Simona Cristea Profile picture
Feb 23 33 tweets 11 min read
🚨New #SpatialTranscriptomics #Bioinformatics data resource out in @naturemethods.

SODB, a platform with >2,400 manually curated spatial experiments from >25 spatial omics technologies & interactive analytical modules.

This🧵will walk you through all the features of SODB [1/33] Image
First, some background.

Spatial technologies complement classical genomics by also providing information about spatial context & tissue organization in:

- embriogenesis
- disease development
- normal tissue homeostasis

The field has exploded 🔥 in the past 2 years. [2/33] Image
But, data from different studies is stored in different configurations/repositories, such as:

- GEO
- zenodo
- fig share
- SingleCellPortal
- IONPath for MIBI
- 10XGenomics website

This makes data sharing & re-analysis challenging.
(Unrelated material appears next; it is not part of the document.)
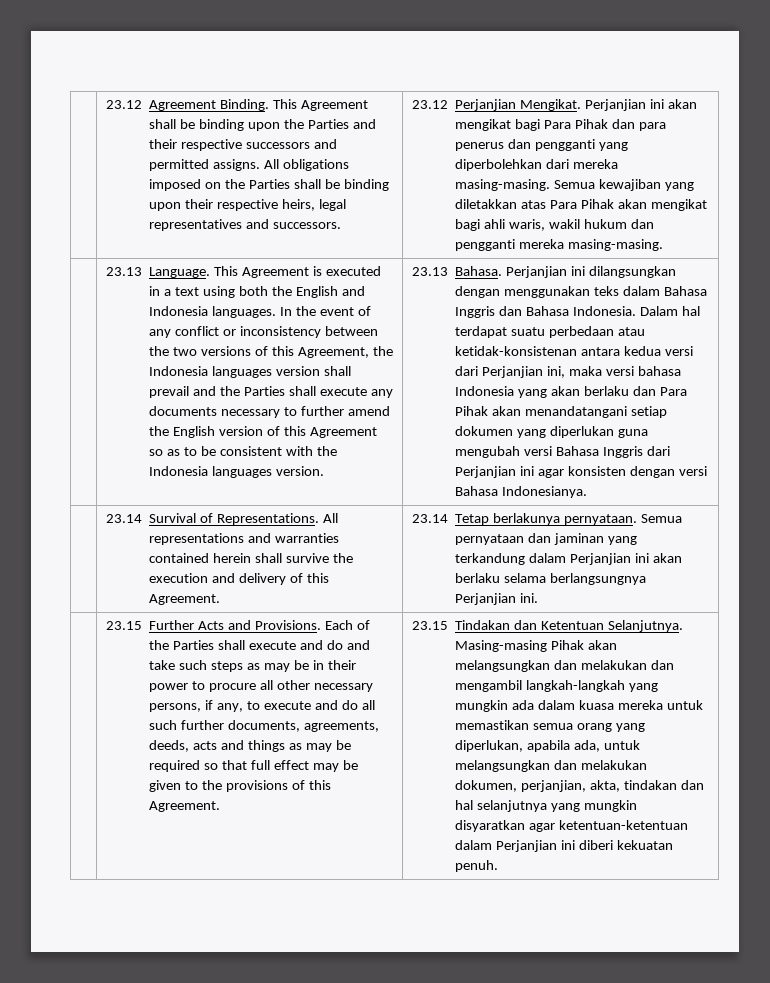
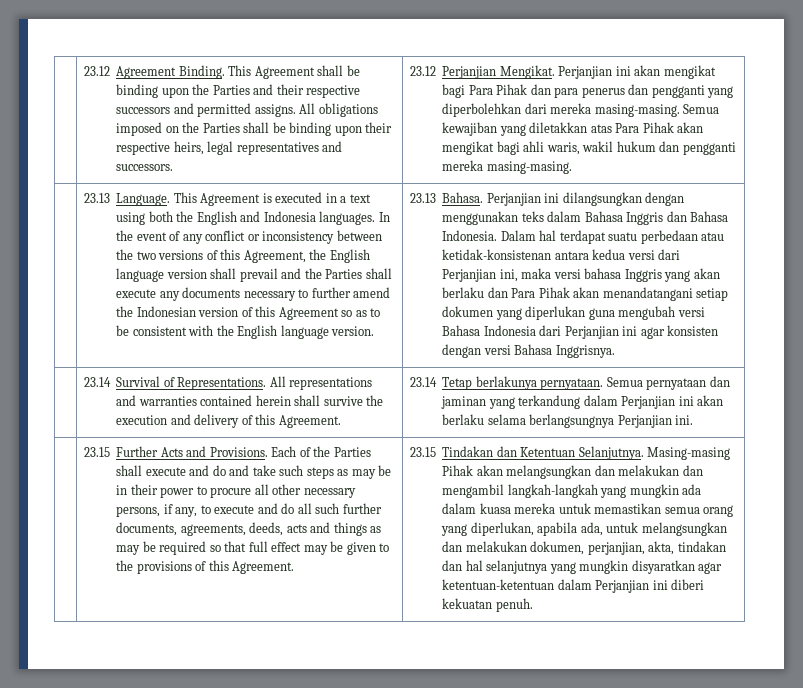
- In the event of any conflict or inconsistency between the two versions of this Agreement, the Indonesia languages version shall prevail and the Parties shall execute any documents necessary to further amend the English version of this Agreement so as to be consistent with the Indonesia languages version.
+ In the event of any conflict or inconsistency between the two versions of this Agreement, the English language version shall prevail and the Parties shall execute any documents necessary to further amend the Indonesian version of this Agreement so as to be consistent with the English language version.
- Dalam hal terdapat suatu perbedaan atau ketidak-konsistenan antara kedua versi dari Perjanjian ini, maka versi bahasa Indonesia yang akan berlaku dan Para Pihak akan menandatangani setiap dokumen yang diperlukan guna mengubah versi Bahasa Inggris dari Perjanjian ini agar konsisten dengan versi Bahasa Indonesianya.
+ Dalam hal terdapat suatu perbedaan atau ketidak-konsistenan antara kedua versi dari Perjanjian ini, maka versi bahasa Inggris yang akan berlaku dan Para Pihak akan menandatangani setiap dokumen yang diperlukan guna mengubah versi Bahasa Indonesia dari Perjanjian ini agar konsisten dengan versi Bahasa Inggrisnya.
Databases exist, but have limitations. [3/33]
At the moment, the 3 main spatial genomics databases are:

1. SpatialDB 2019: pioneer database with data browsing, downloading, gene comparison & spatial expression visualization. But it only provides raw data, which needs to be further transformed. [4/33]
academic.oup.com/nar/article/48…
2. STOmicsDB 2022: improvement on SpatialDB regarding the range of spatial data types & the user interaction interface. It also provides visualization of biological features, such as gene distributions & spatial marker genes. [5/33]

biorxiv.org/content/10.110…
3. SOAR 2022: covers a similar range of data types as STomicsDB. In addition, it also provides nice spatial analytical modules, doing, among others, spatially variable gene analysis or cell-type interaction analysis. [6/33]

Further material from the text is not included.